Poetry review: StAnza 2019, various venues, St Andrews

“Can poetry save the world?” It’s a brave question to pose at the start of a poetry festival. But St Andrews’ own John Burnside, prolific poet, novelist and professor in the School of English, did not flinch from it when invited to deliver the StAnza 2019 lecture on Thursday. He was referencing an earlier remark by the American poet Lawrence Ferlinghetti: “The state of the world calls out for poetry to save it.”
John Burnside PIC: Graham JepsonJohn Burnside PIC: Graham Jepson
John Burnside PIC: Graham Jepson

Certainly no one had to be convinced that the world needs saving, with the political situation in both the US and the UK darker and more confused than it has been at any point in StAnza’s 22-year history.

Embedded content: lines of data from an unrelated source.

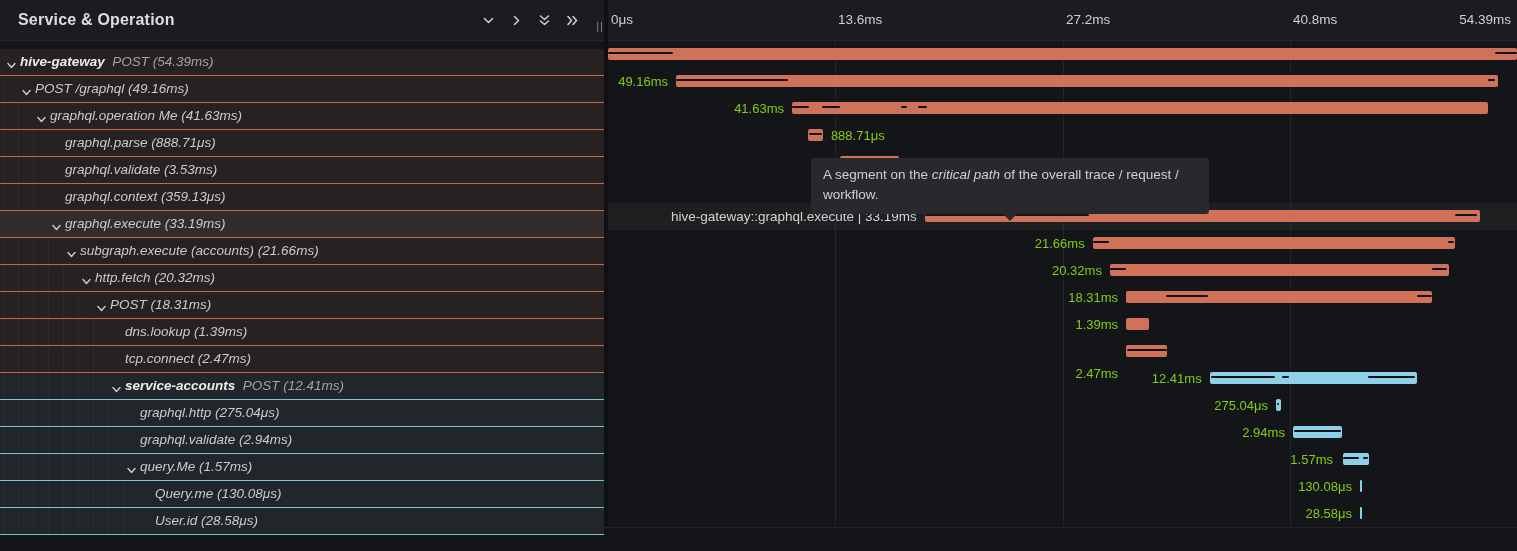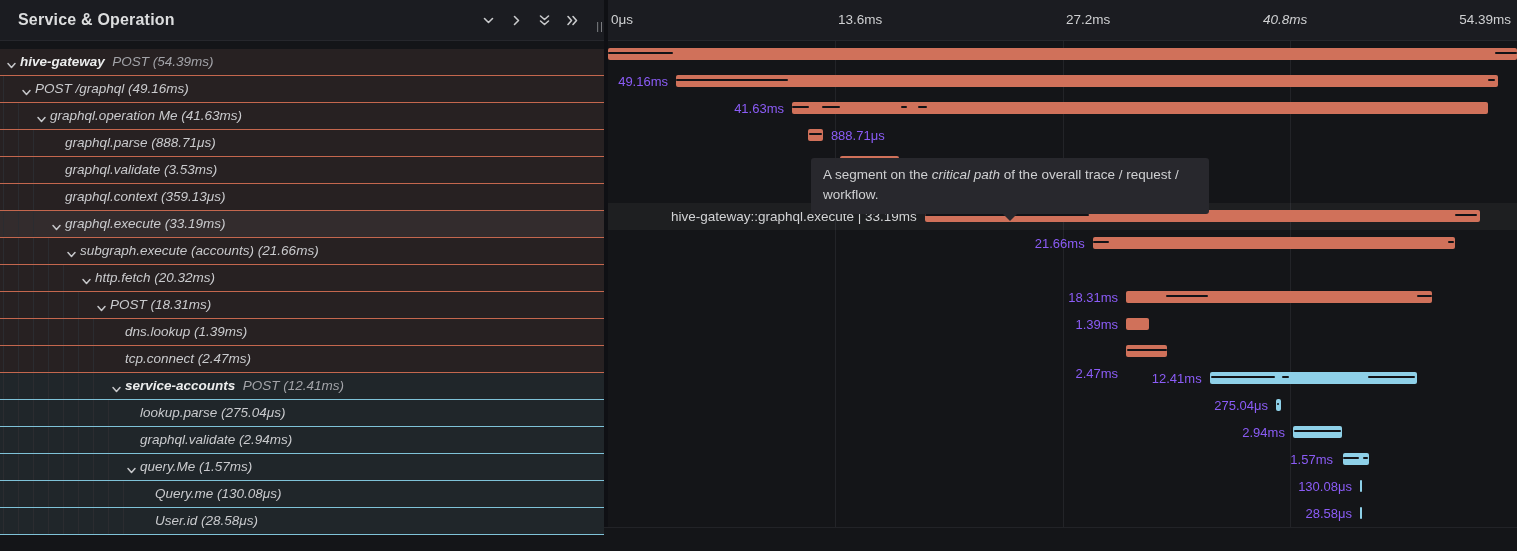"40.8ms" span.tick-label { font-style: italic -> none; left: 1263px -> 1293px }
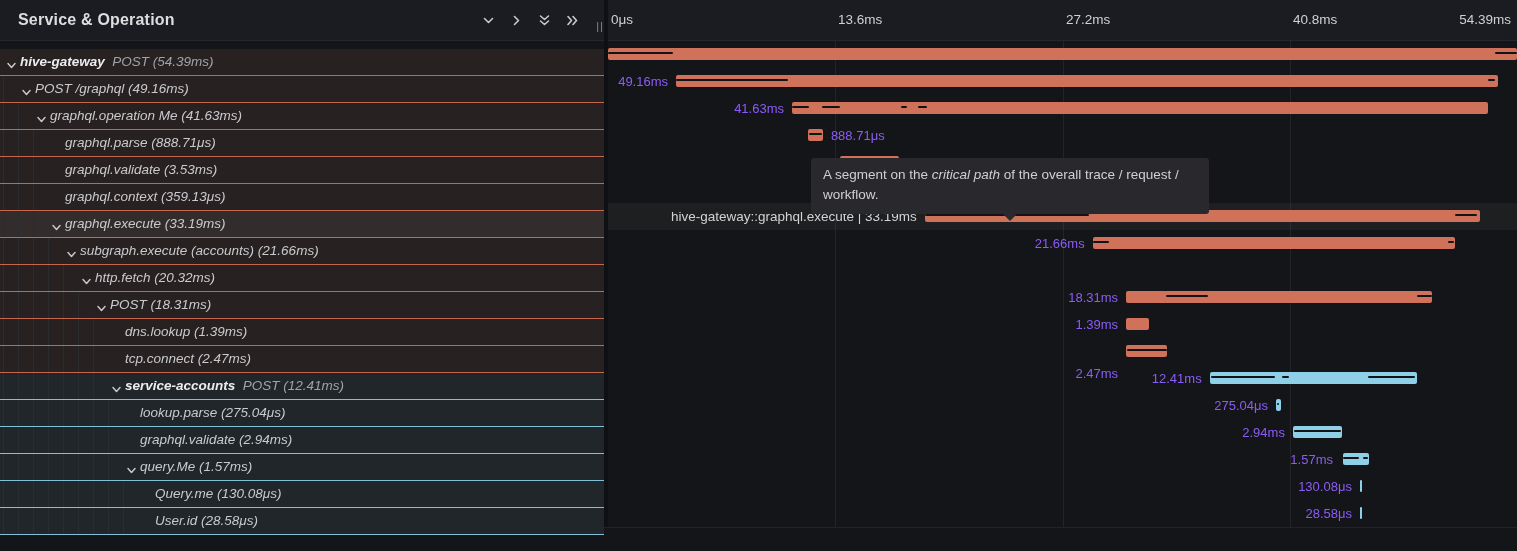"49.16ms" .blabel { color: #8b5cf6 -> #84cc16 }
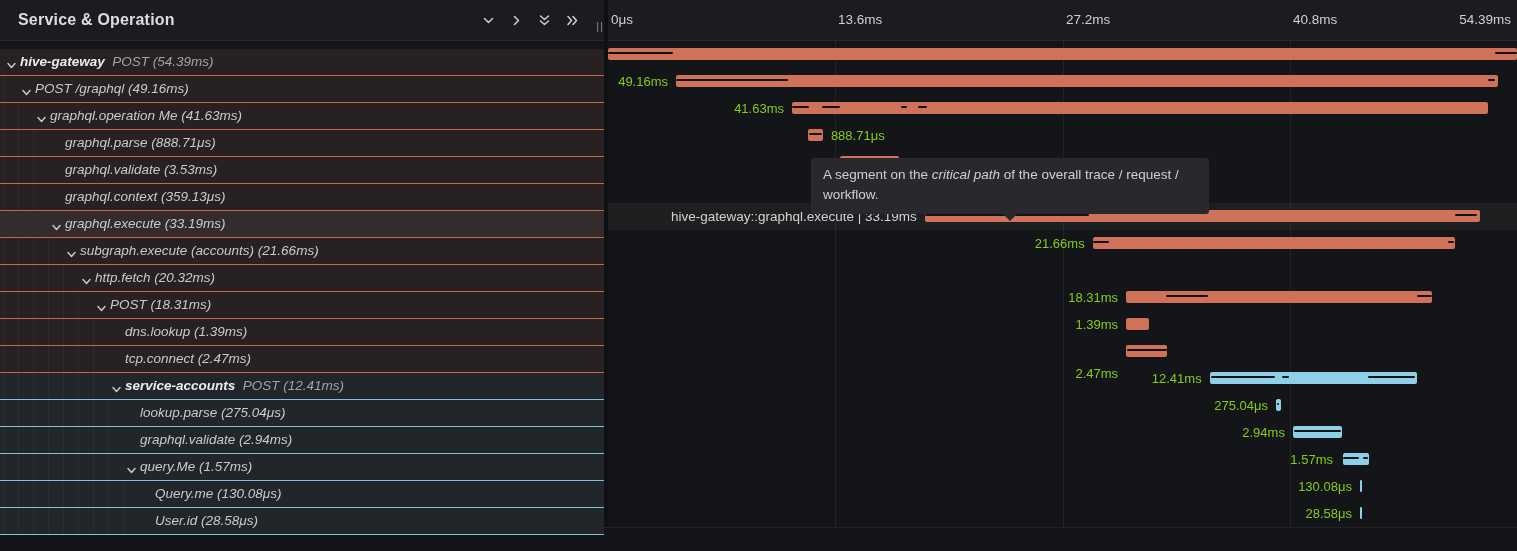"20.32ms" div.row-right { html: none -> <div> <div></div> <div></div> <div></div> <span>20.32ms</span> </div> }
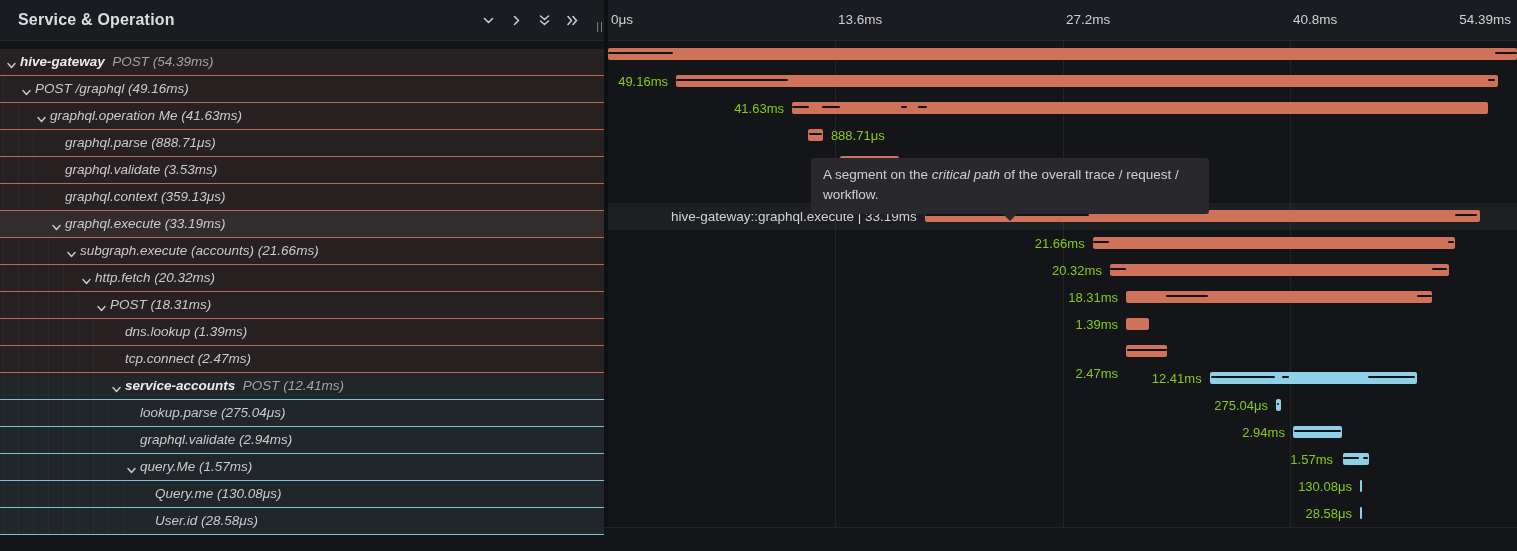"lookup.parse (275.04μs)" span.ltext { text: lookup.parse -> graphql.http }
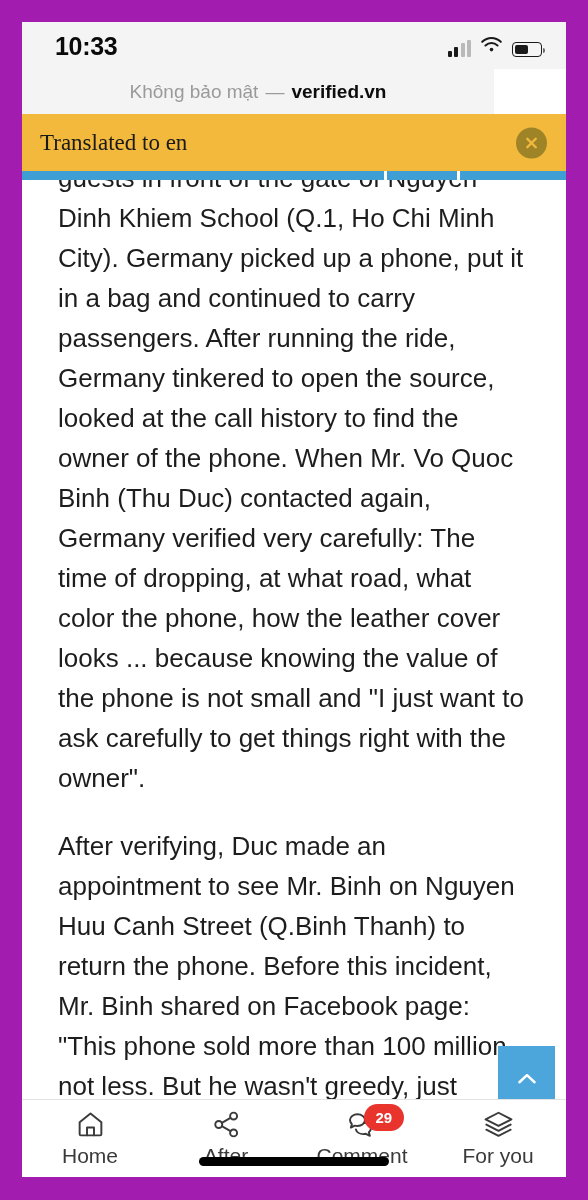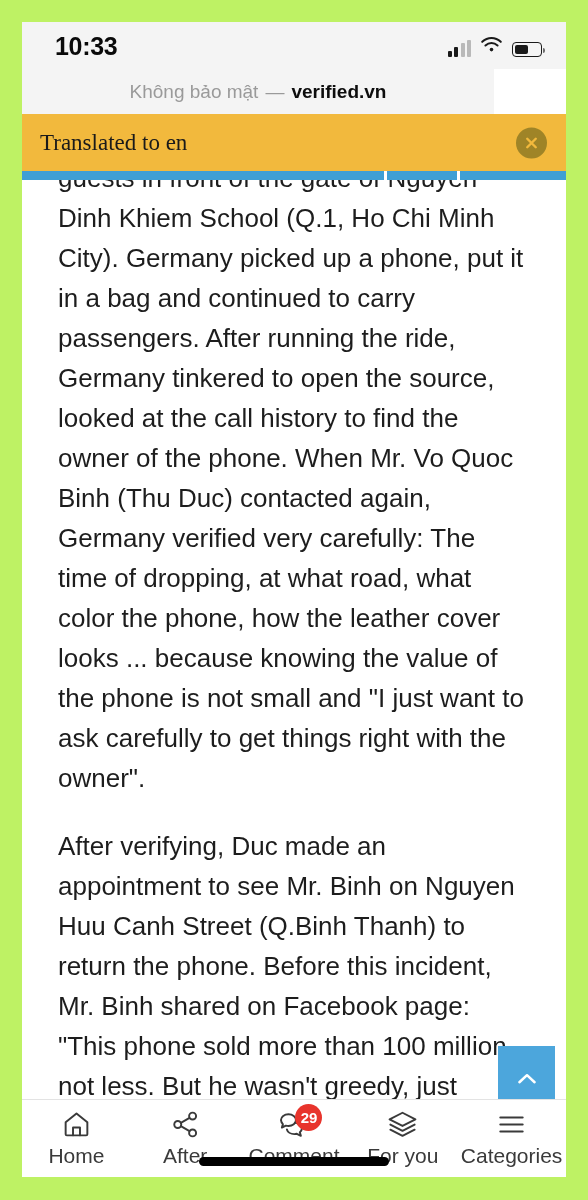"10:33" #frame { background: #bef264 -> #a21caf }
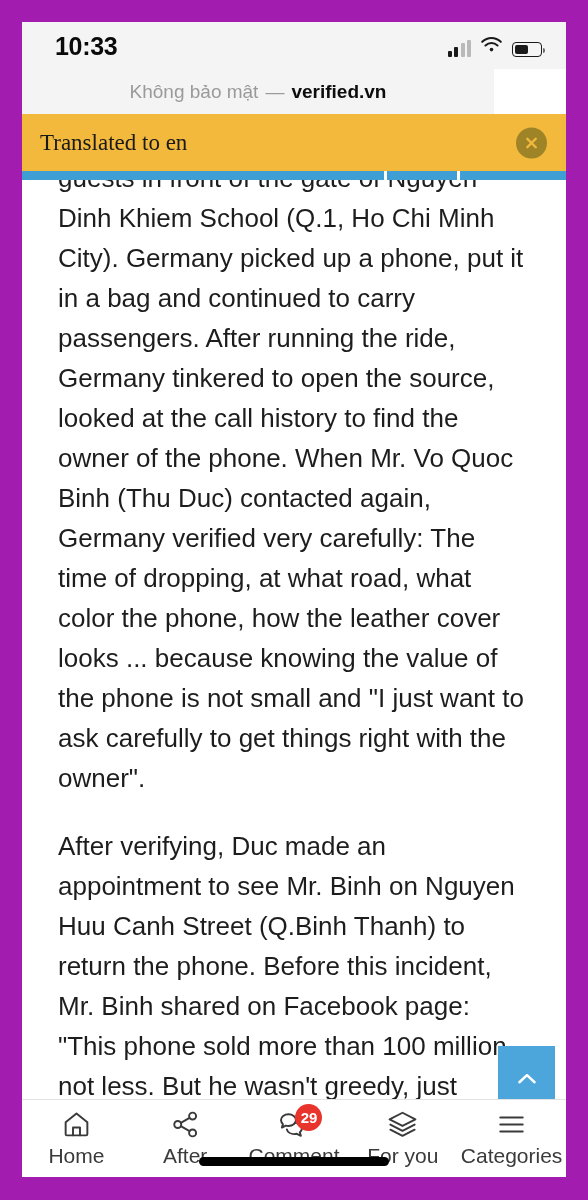"29" .nav-badge { padding: 0 5px -> 0 12px }
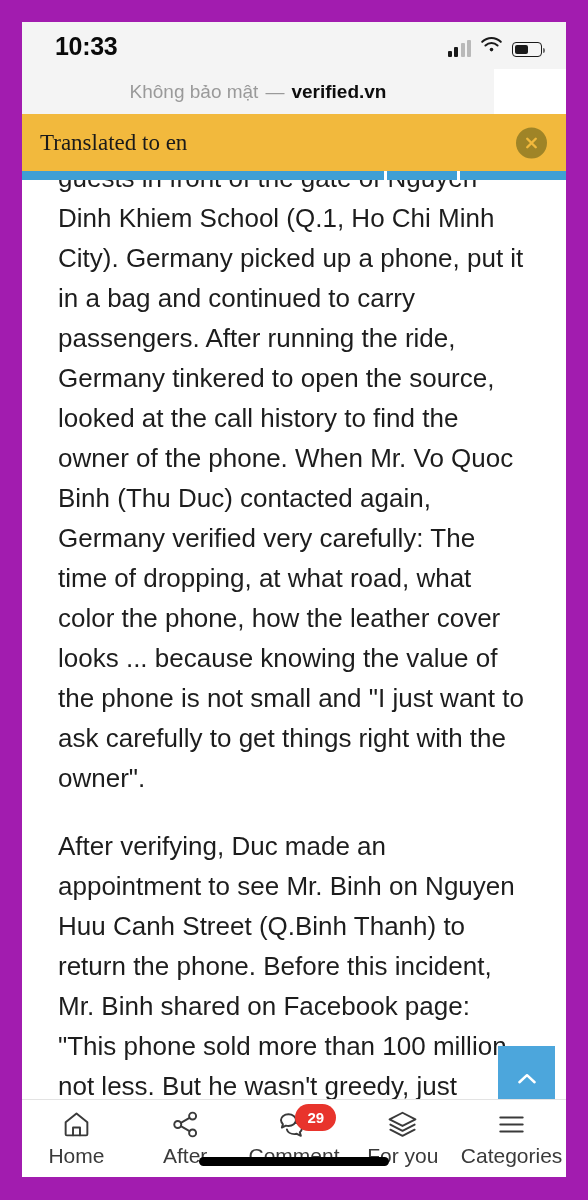"Categories" div.nav-item { html: <div> <span> <svg> <path></path> </svg> </span> <span>Categories</span> </div> -> none }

But is poetry up to the task, or does it, as WH Auden’s much quoted and misquoted line suggests, “make nothing happen”?

Burnside made a powerful case for poetry as a vehicle for expressing grief and anger, for elegising what has been lost and celebrating what we still have and for diagnosing the ills of society perhaps more incisively than prose writing. Quoting 20th-century American poets Marianne Moore, Robert Bly and Ferlenghetti himself, he demonstrated how a poem written 50 years ago can address today’s problems with uncanny precision.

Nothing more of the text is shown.